Three of these nine movements feature a solo vocalist: two by Tina Harrod and one from Katie Noonan. In each of these arrangements the voice is treated as a solo instrument and the poetically abstract lyrics – also by Hunter – are supplied in the cover notes. Twelve Stages of Freedom features an ethereal Noonan with her astonishing range, adding a high-treble duet with the clarinet of Julien Wilson, who also provides a solo.

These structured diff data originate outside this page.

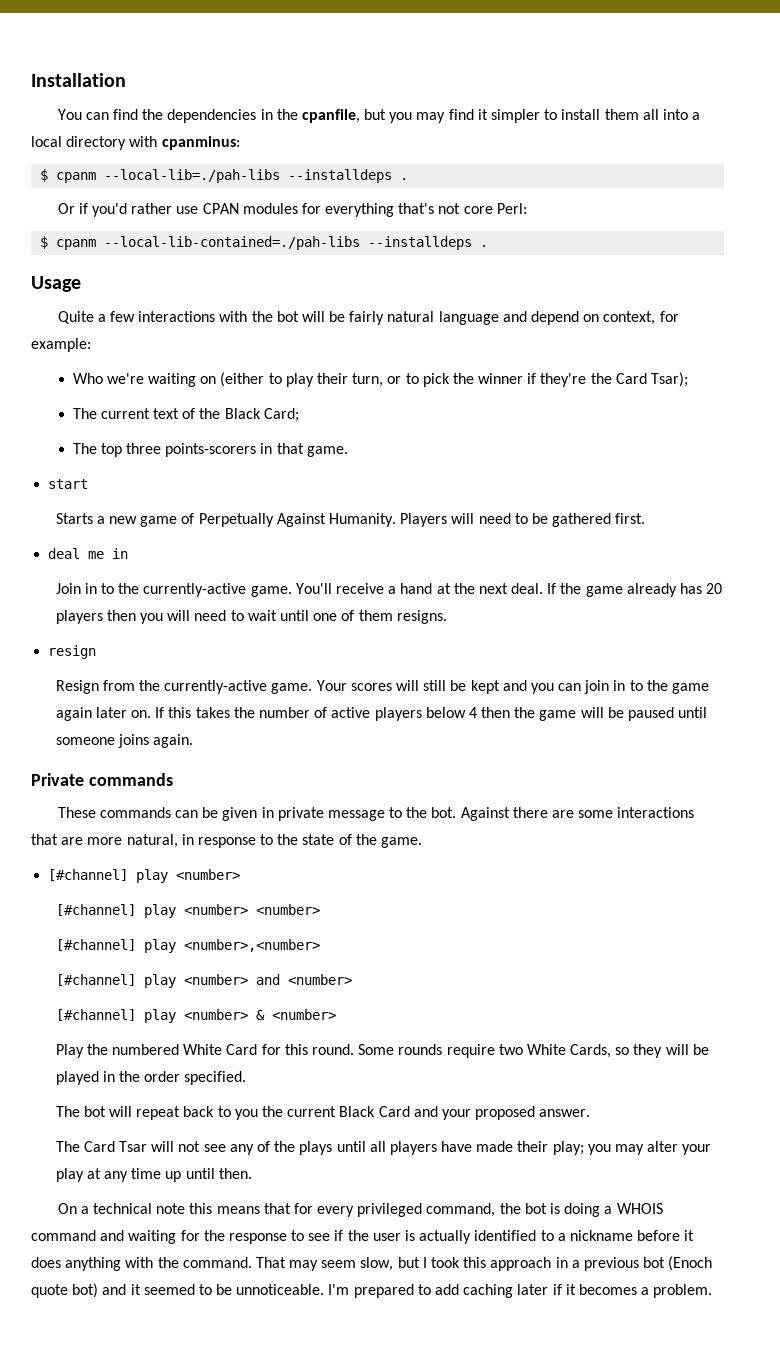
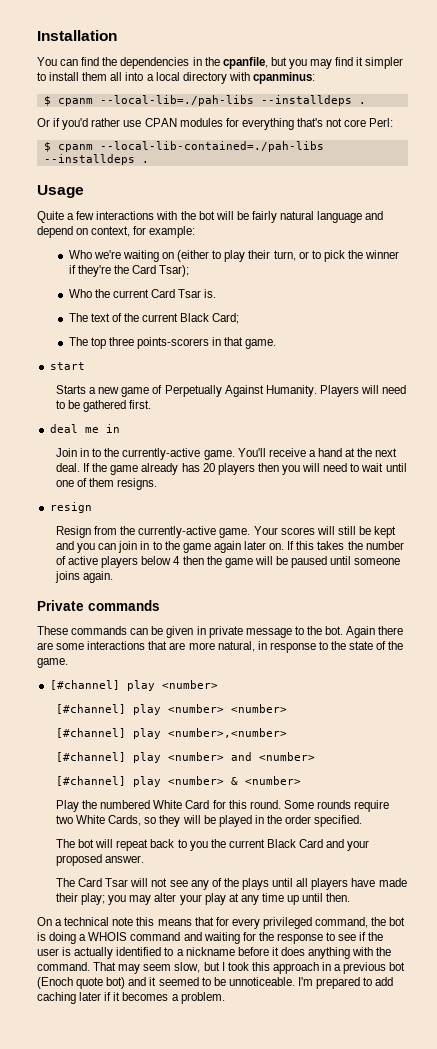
[72,408,150,419] // The current -> [68,289,217,298] [68,313,88,322] // Who the current Card Tsar is. // The
(221, 413) none -> [142,313,179,322] current
[460,807,510,821] Against -> [346,626,376,638] Again

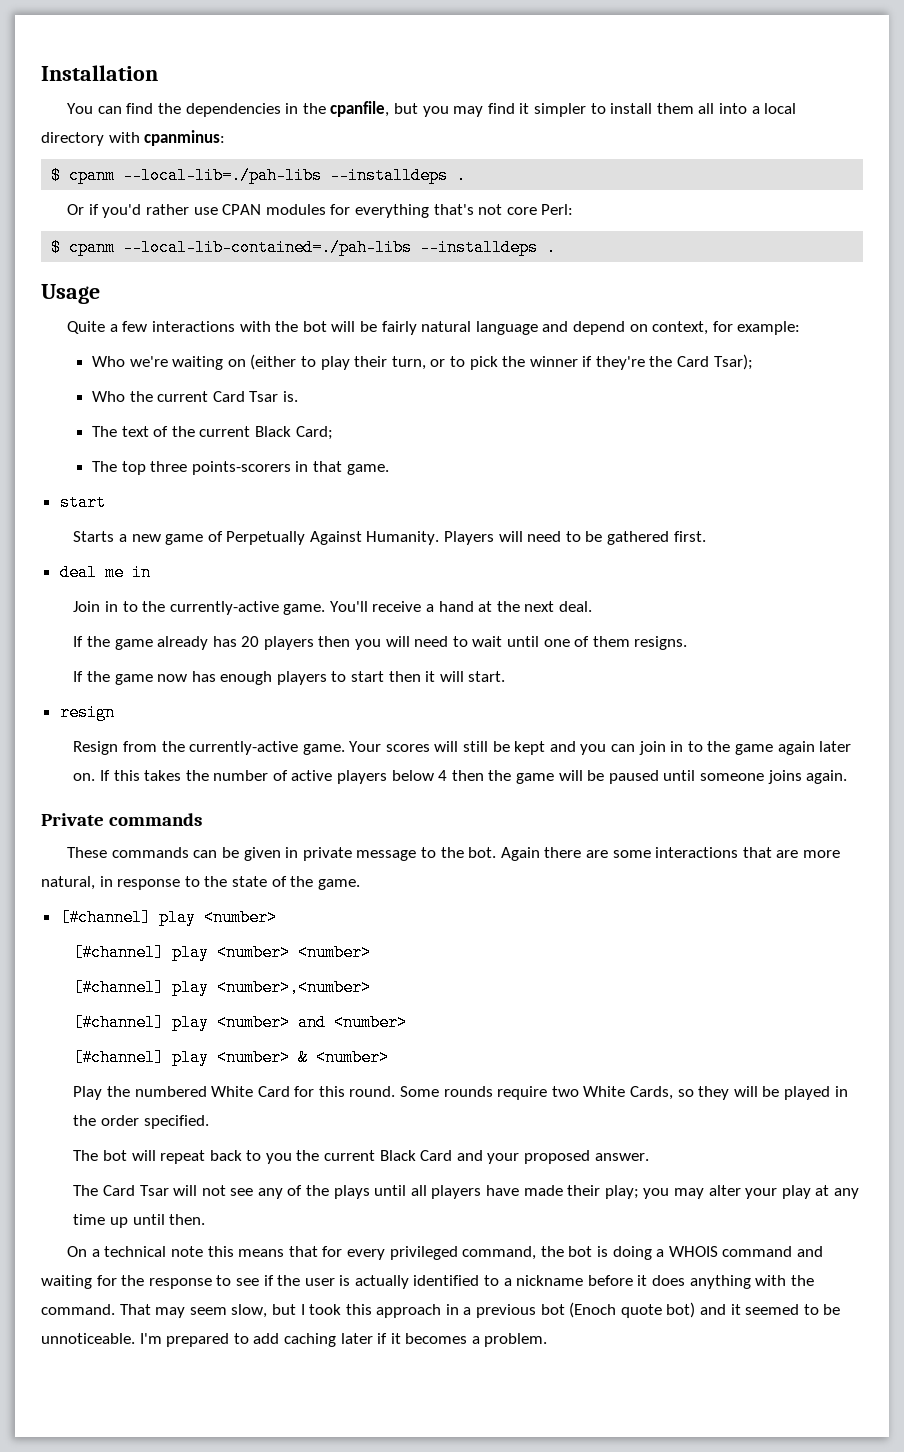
(81, 467) none -> (593, 606) //
(158, 484) none -> [73,671,506,685] // If the game now has enough players to start then it will start.

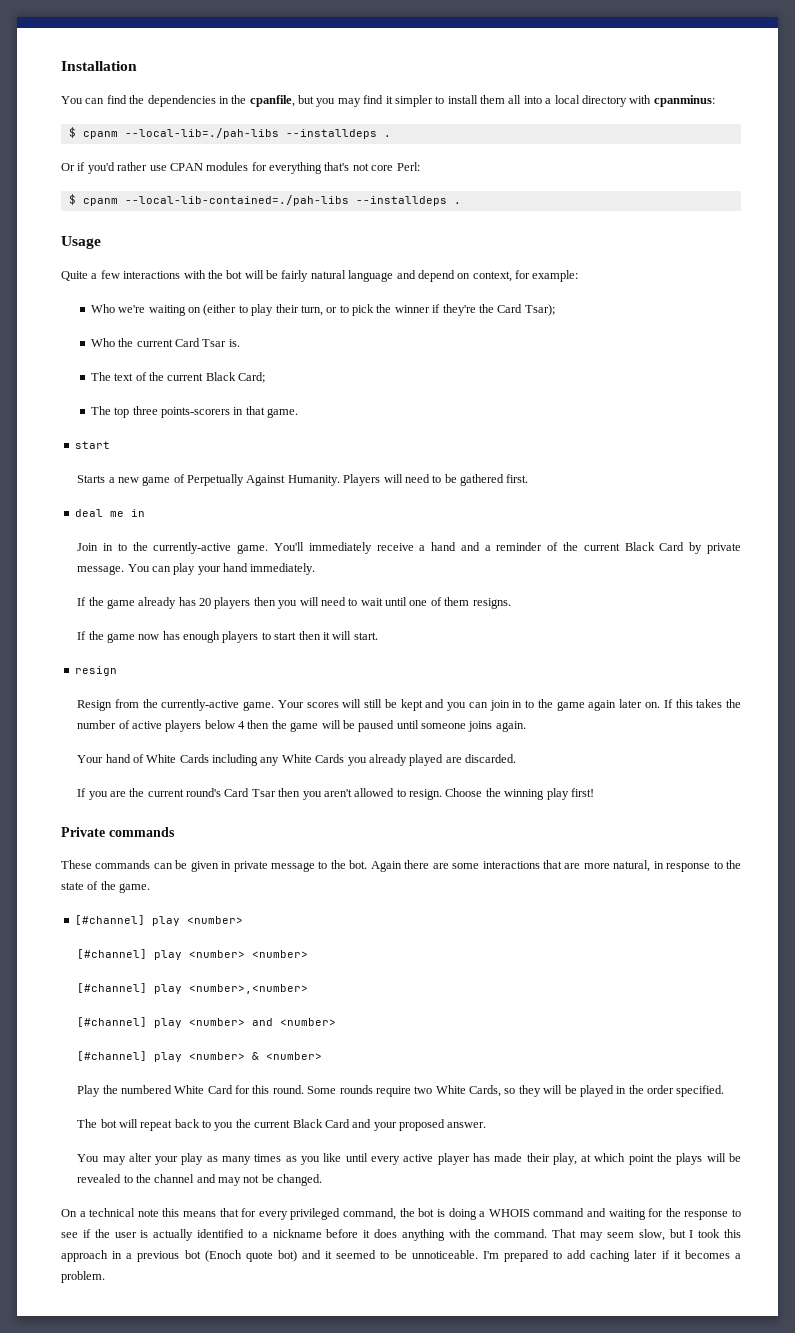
(368, 606) none -> [308,542,372,554] immediately
[478,601,593,612] at the next deal. -> [460,542,742,554] [77,563,316,575] and a reminder of the current Black Card by private message. You can play your hand immediately.
(848, 777) none -> [77,754,517,766] [77,788,594,800] // Your hand of White Cards including any White Cards you already played are discarded. // If you are the current round's Card Tsar then you aren't allowed to resign. Choose the winning play first!
[73,1185,859,1199] [73,1214,206,1228] The Card Tsar will not see any of the plays until all players have made their play; you may alter your play at any time up until then. -> [77,1153,742,1165] [77,1174,323,1186] You may alter your play as many times as you like until every active player has made their play, at which point the plays will be revealed to the channel and may not be changed.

One of Harrod’s two contributions, MDU Moonshine has a New Orleans soul element that fits well with her vocal style and features a blast-off trombone solo from James Greening, another on alto clarinet by Matt Keegan plus Carl Dewhurst’s wailing guitar, while Hunter’s piano punches a near-boogie ostinato along underneath throughout.

The closer Land of Gypsies, clearly influenced by the broad genre of European Gypsy music, makes good use of James Greening’s tuba establishing a Romany groove along with Hunter’s travelling piano, while Dewhurst’s lift-off guitar solo reaches into Pat Metheny territory against speeding piano and classical high-note flourishes from clarinet and tenor sax.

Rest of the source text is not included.